Transmission ?
Il est question-là de transmission de vies à vies, au-delà de la mort, au-delà du départ de ceux qui portaient le secret de la flamme, qui conservaient et entretenaient le feu à la manière dépeinte par J-H Rosny Ainé.
Ces passages de relais, de témoins, d’expériences, de savoir, ces cadeaux de la vie à la vie peuvent être physiques ou bien idéels, d’une femme ou d’un homme à une femme ou à un homme, d’un objet à un autre. Il faudra donc assembler au gré des siècles, des années voire au gré des mois, assembler et unir tous les hommes de bonne volonté, généreux, libres, sans soumission mais dans un idéal de recherche et de perfectionnement.
Comment alors assembler sans transmettre, comment poser une clé de voute, conjuguer des tenons et des mortaises sans transmettre ?
Pour transmettre, à la manière de ceux qui inventèrent les Arcs-boutants ou bien les voûtes dites Plantagenêt, il faut être deux, un émetteur et un récepteur.
Celui qui sait offre, donne aux jeunes apprentis, aux poussins et aux benjamins, aux espoirs pleins de fougue et d’envie.
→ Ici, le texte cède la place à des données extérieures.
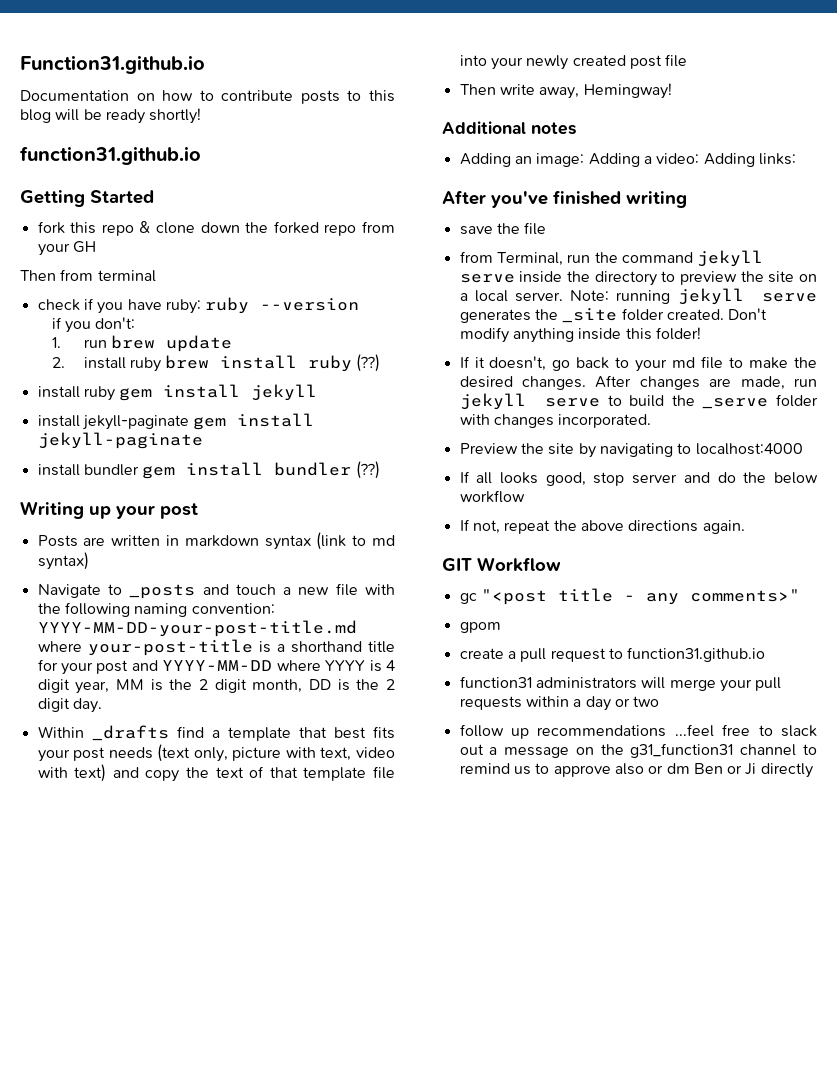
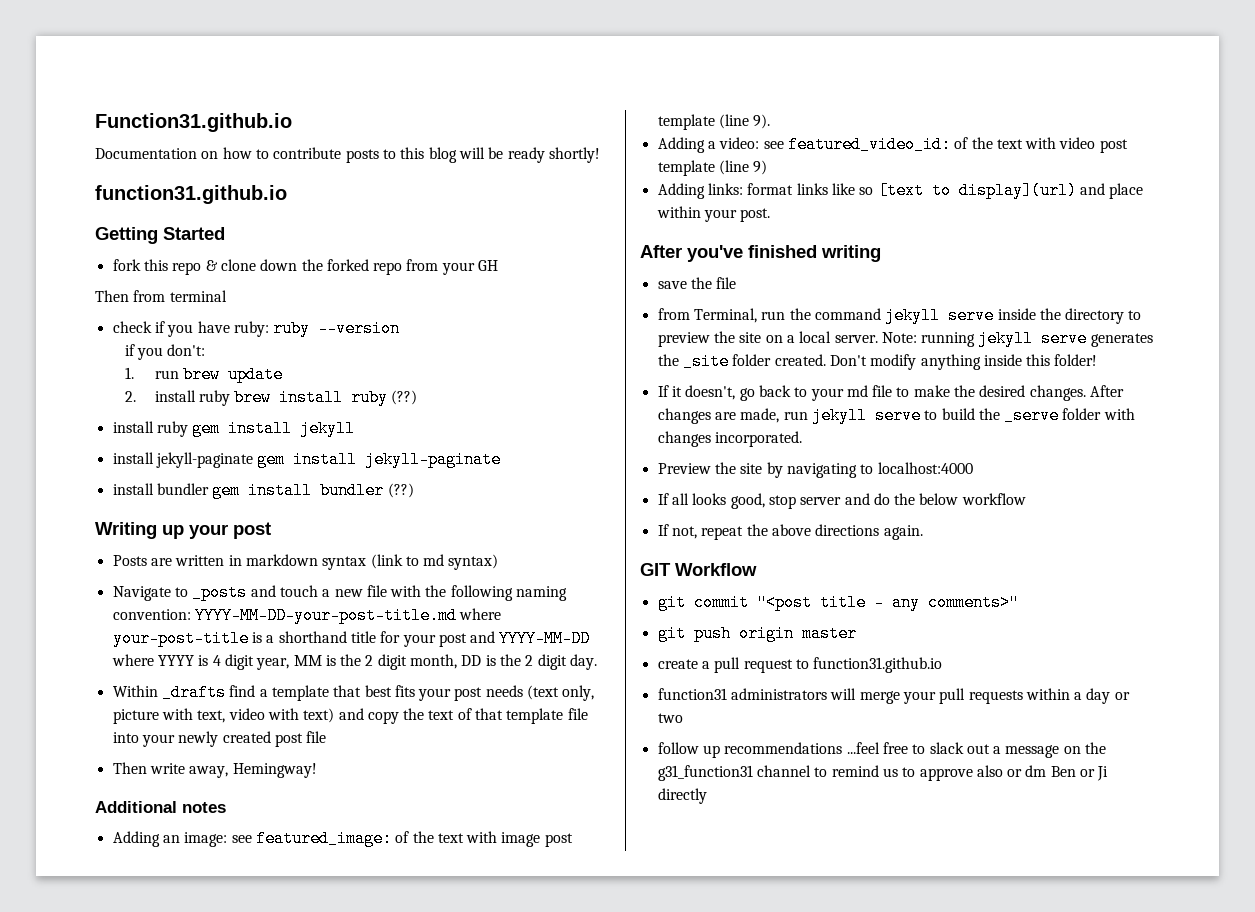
- Adding an image: Adding a video: Adding links:
+ Adding an image: see featured_image: of the text with image post template (line 9).
+ Adding a video: see featured_video_id: of the text with video post template (line 9)
+ Adding links: format links like so [text to display](url) and place within your post.
- gc "<post title - any comments>"
+ git commit "<post title - any comments>"
- gpom
+ git push origin master

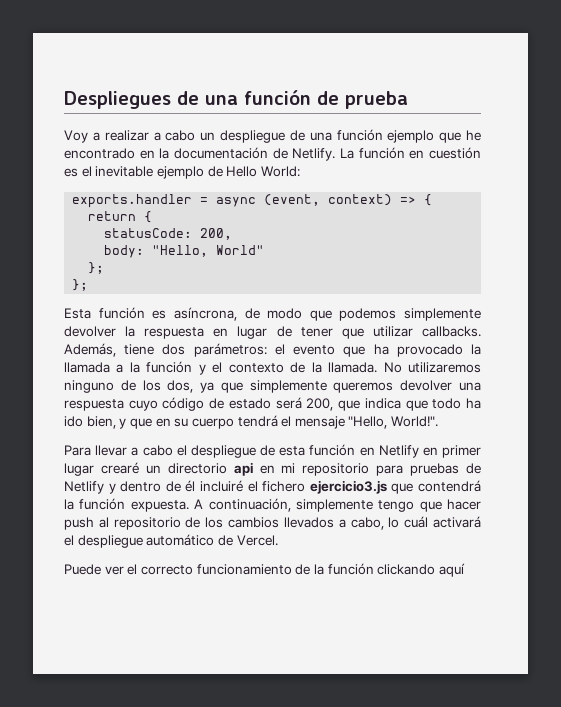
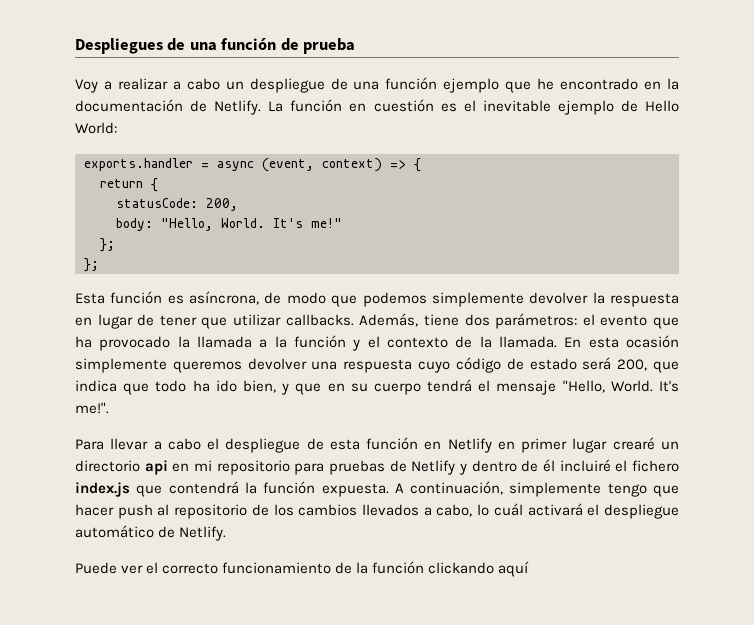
- body: "Hello, World"
+ body: "Hello, World. It's me!"
- No utilizaremos ninguno de los dos, ya que simplemente queremos devolver una respuesta cuyo código de estado será 200, que indica que todo ha ido bien, y que en su cuerpo tendrá el mensaje "Hello, World!".
+ En esta ocasión simplemente queremos devolver una respuesta cuyo código de estado será 200, que indica que todo ha ido bien, y que en su cuerpo tendrá el mensaje "Hello, World. It's me!".
- Para llevar a cabo el despliegue de esta función en Netlify en primer lugar crearé un directorio api en mi repositorio para pruebas de Netlify y dentro de él incluiré el fichero ejercicio3.js que contendrá la función expuesta.
+ Para llevar a cabo el despliegue de esta función en Netlify en primer lugar crearé un directorio api en mi repositorio para pruebas de Netlify y dentro de él incluiré el fichero index.js que contendrá la función expuesta.
- A continuación, simplemente tengo que hacer push al repositorio de los cambios llevados a cabo, lo cuál activará el despliegue automático de Vercel.
+ A continuación, simplemente tengo que hacer push al repositorio de los cambios llevados a cabo, lo cuál activará el despliegue automático de Netlify.

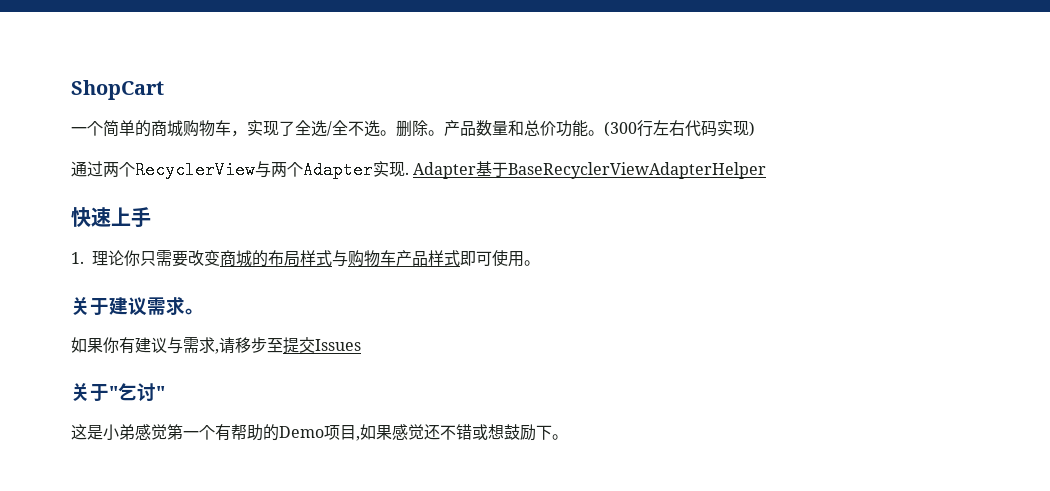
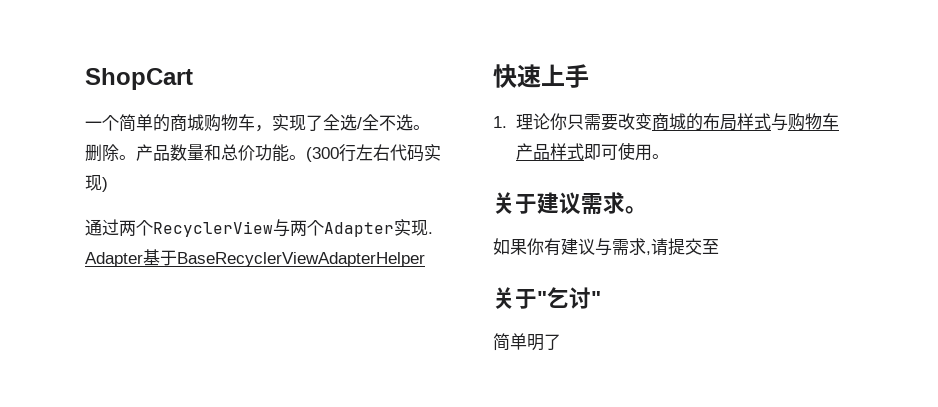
- 如果你有建议与需求,请移步至提交Issues
+ 如果你有建议与需求,请提交至
- 这是小弟感觉第一个有帮助的Demo项目,如果感觉还不错或想鼓励下。
+ 简单明了

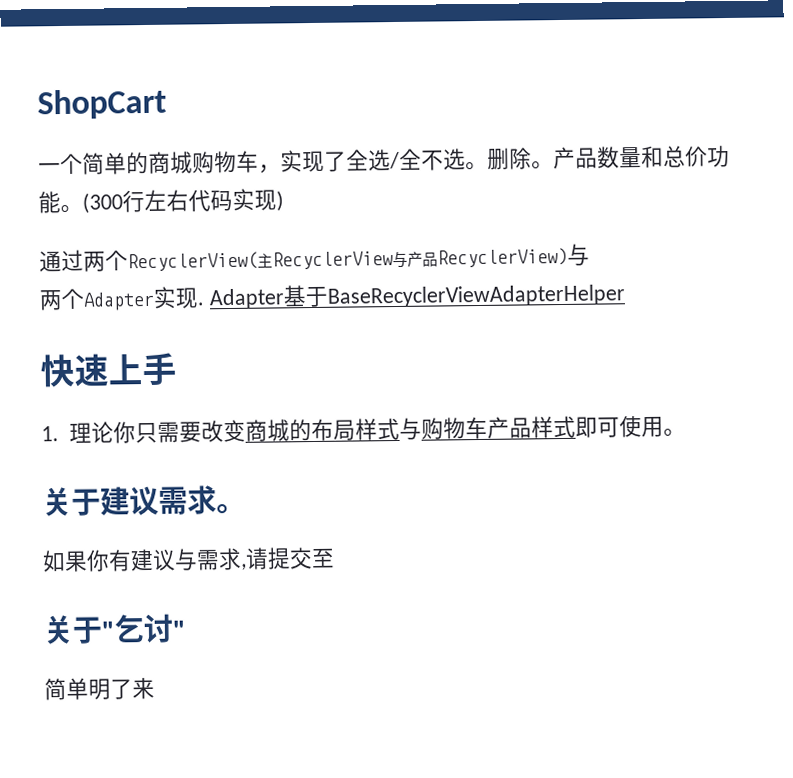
- 通过两个RecyclerView与两个Adapter实现.
+ 通过两个RecyclerView(主RecyclerView与产品RecyclerView)与
+ 两个Adapter实现.
- 简单明了
+ 简单明了来

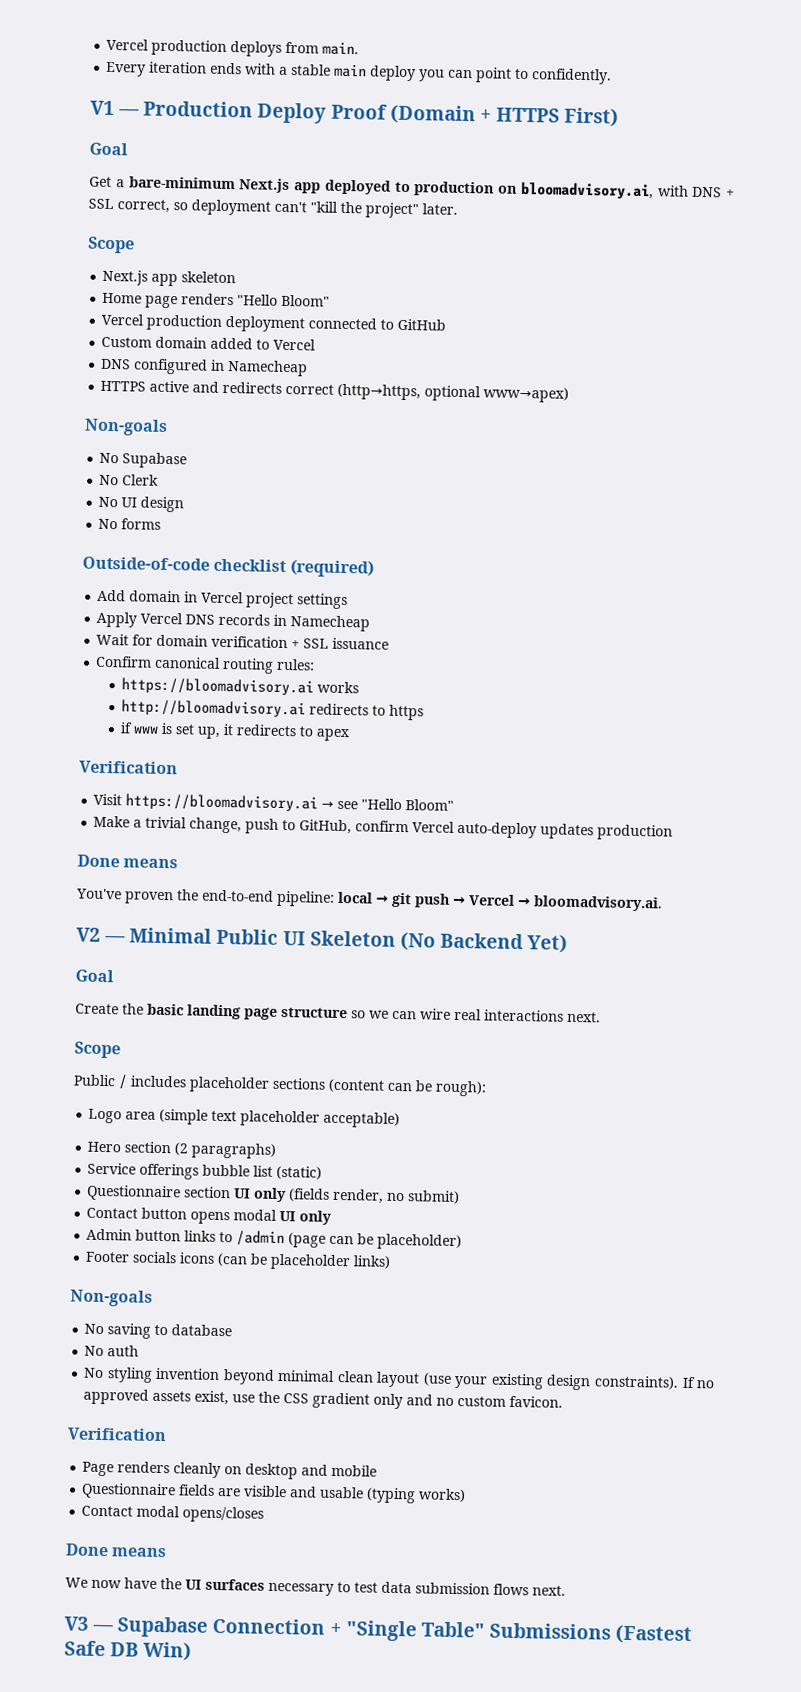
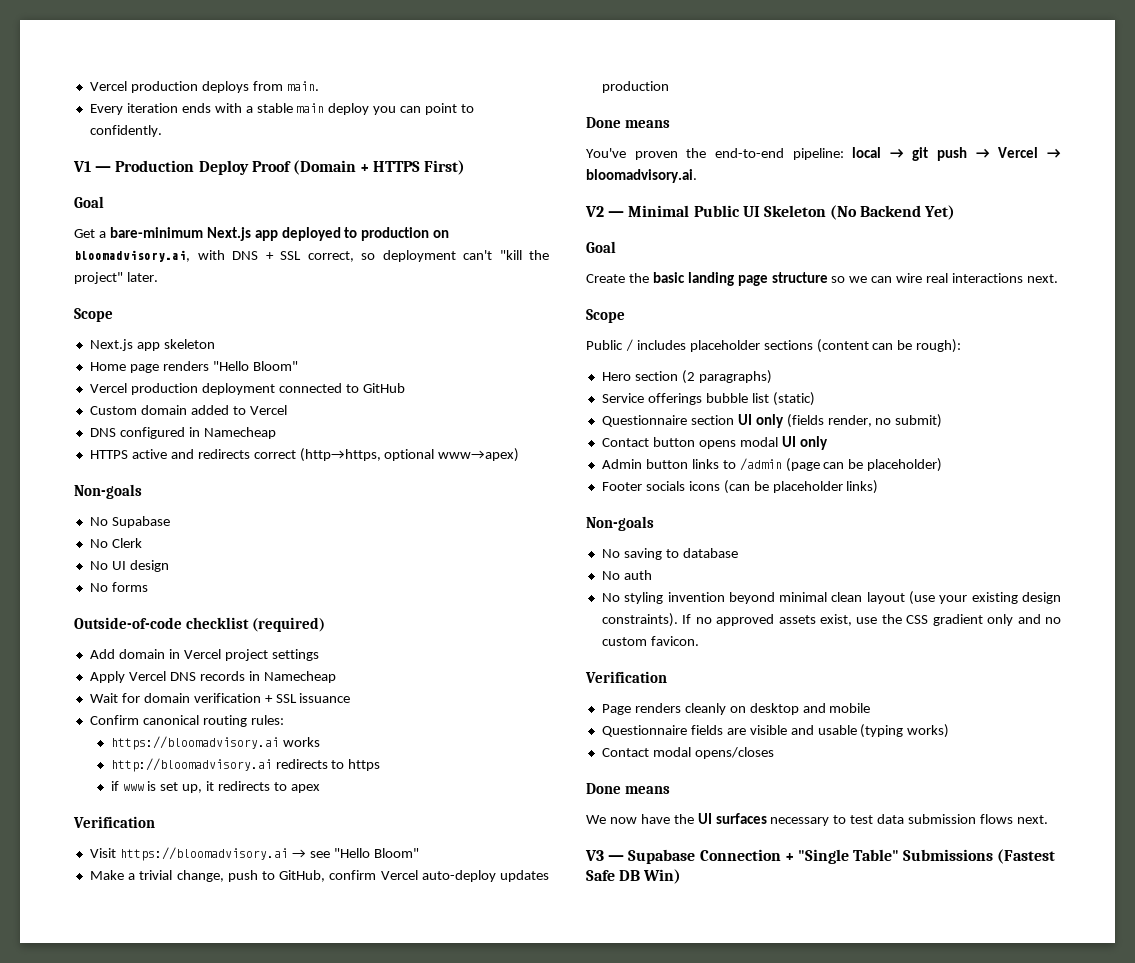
- Logo area (simple text placeholder acceptable)

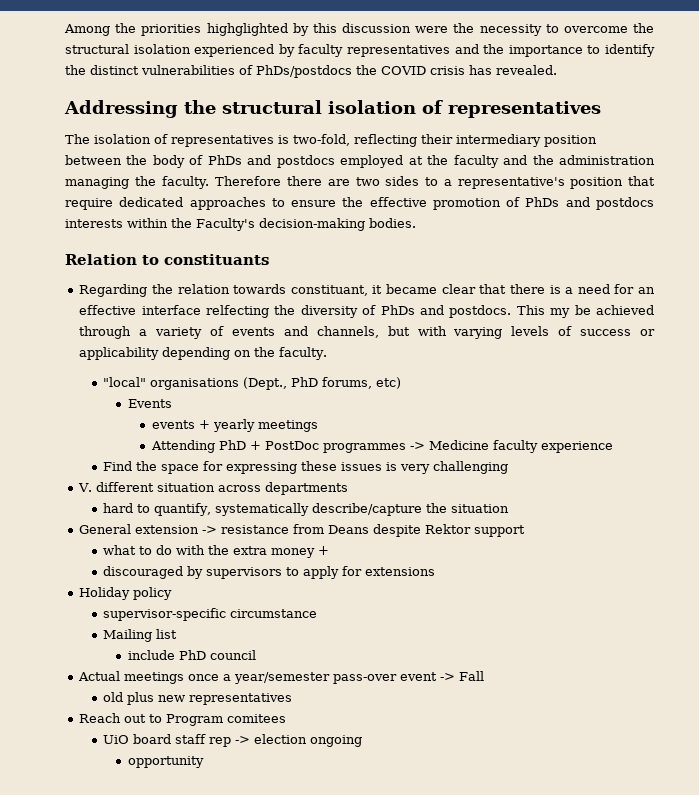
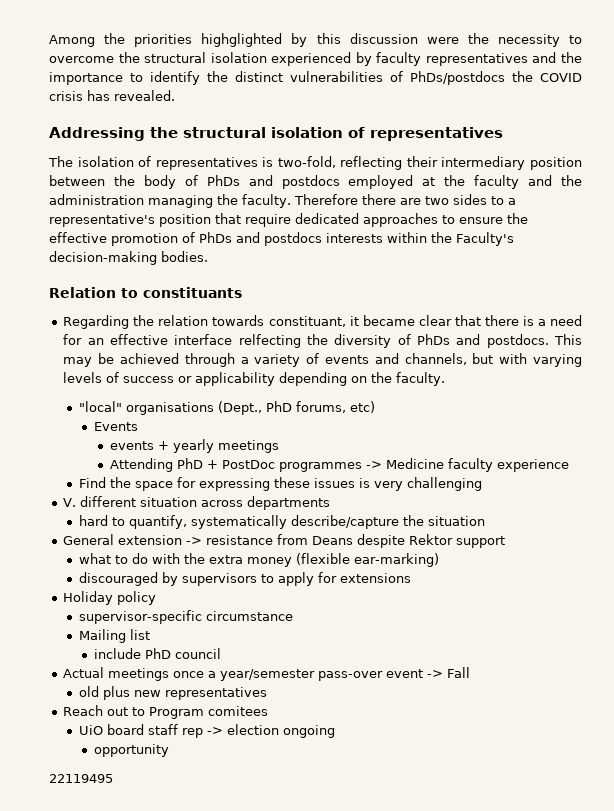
- This my be achieved through a variety of events and channels, but with varying levels of success or applicability depending on the faculty.
+ This may be achieved through a variety of events and channels, but with varying levels of success or applicability depending on the faculty.
- what to do with the extra money +
+ what to do with the extra money (flexible ear-marking)
+ 22119495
Ces jeunes « cherchants » seront, sans aucun doute, les suppléments d’âme de demain.
Mais pour découvrir, il faut d’abord chercher.
Oui, mais chercher comment ?
Chercher seul ?
Pour partie surement, pour forger son humilité, son mental pour accepter l’idée d’un collectif. Pour le reste, c’est ensemble que se construisent les équipes, parce qu’un groupe est bien plus fort qu’une addition d’individus. C’est donc par la transmission des valeurs que se bâtit un avenir, un lendemain.
Apprendre, c’est poursuivre, c’est entendre mais c’est aussi dire …
Faut-il alors tuer le père pour exister ?
Evidemment que non ! Mais à la condition que le père, que celui qui sait, sache s’effacer pour que s’ouvrent de nouveaux horizons à ceux qui courent, qui luttent qui guerroient aujourd’hui et qui se transmettent une étrange boule de cuir de l’un à l’autre, solidaires et armés du savoir de ceux d’hier.
La sagesse c’est transmettre, apprendre, entendre parfois sans comprendre mais refaire, c’est la signature des sages de demain.
Les jeunes joueurs cheminent pas à pas sur la voie de la connaissance, découvrant les valeurs humaines qu’ils doivent s’approprier, tout autant que les gestes, que la puissance et que l’abnégation. Ils ne doivent pas brûler une étape sous peine de sortir du chemin tracé.
Mais qu’existe-t-il donc de si précieux pour que les anciens éprouvent le devoir de le transmettre ?
Les valeurs et puis le jeu ?
Le jeu et puis les valeurs ?
Il faut dire que de très nombreuses générations ont précédé celle qui fait battre aujourd’hui le cœur du club : ces générations passées ont transmis leur savoir pour que leurs traditions se perpétuent.
Cocteau écrivait d’ailleurs :
« La tradition est une statue en marche. »
Ce legs, venu du passé, éclaire un champ individuel, intime et s’affirme dans la confrontation fraternelle et collective de l’équipe.
C’est cela l’héritage, l’unique héritage et c’est bien cela qui se transmet, l’esprit et la règle, la passion et l’envie.
C’est accepter de recevoir quelque chose qui correspond à chacun, qui rejoint quelque part chaque être, mais en même temps qui vient d’un autre et qui va modifier l’essence même de chaque humain.
“Le passeur est celui qui sait qu’il est second, et non premier, et qu’il a reçu une mémoire énorme. Il sait également qu’il n’est pas le dernier et qu’il doit transmettre.”